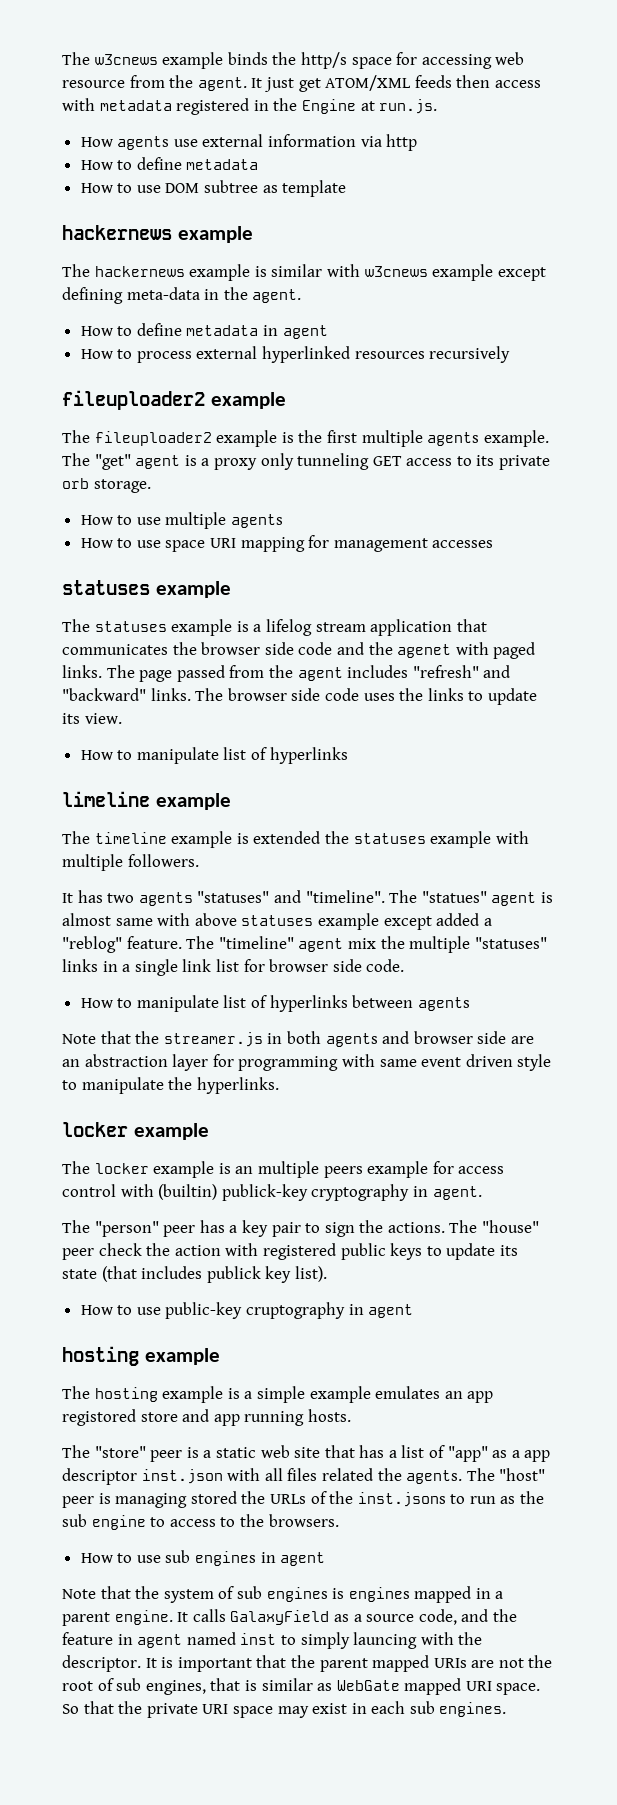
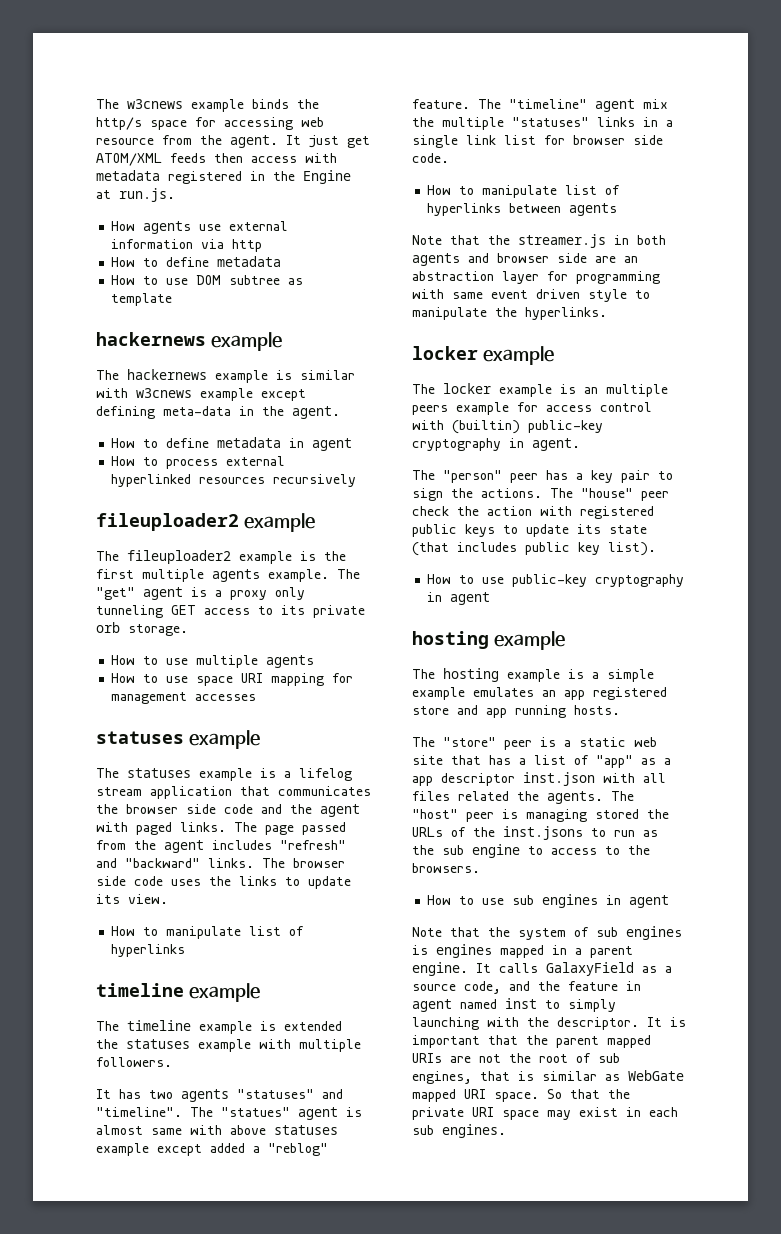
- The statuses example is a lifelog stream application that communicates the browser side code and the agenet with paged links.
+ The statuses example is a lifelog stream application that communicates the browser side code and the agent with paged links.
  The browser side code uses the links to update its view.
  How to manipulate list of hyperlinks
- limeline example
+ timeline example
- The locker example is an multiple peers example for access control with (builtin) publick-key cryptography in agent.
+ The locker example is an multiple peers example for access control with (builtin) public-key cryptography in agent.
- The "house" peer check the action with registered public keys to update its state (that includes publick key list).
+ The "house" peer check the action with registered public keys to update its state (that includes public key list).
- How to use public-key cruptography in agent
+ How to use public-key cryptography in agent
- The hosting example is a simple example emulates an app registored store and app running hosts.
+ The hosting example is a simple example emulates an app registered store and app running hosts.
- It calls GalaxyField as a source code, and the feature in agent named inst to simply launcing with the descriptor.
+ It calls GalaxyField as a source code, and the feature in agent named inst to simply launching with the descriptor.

--------------------------------------------------

▸ ABOUT THIS TASK
Output exactly the lines from the first line of the records through the line containing "publick key list).". Leave out every picture.

▸ WRITTEN SOLUTION
- The statuses example is a lifelog stream application that communicates the browser side code and the agenet with paged links.
+ The statuses example is a lifelog stream application that communicates the browser side code and the agent with paged links.
  The browser side code uses the links to update its view.
  How to manipulate list of hyperlinks
- limeline example
+ timeline example
- The locker example is an multiple peers example for access control with (builtin) publick-key cryptography in agent.
+ The locker example is an multiple peers example for access control with (builtin) public-key cryptography in agent.
- The "house" peer check the action with registered public keys to update its state (that includes publick key list).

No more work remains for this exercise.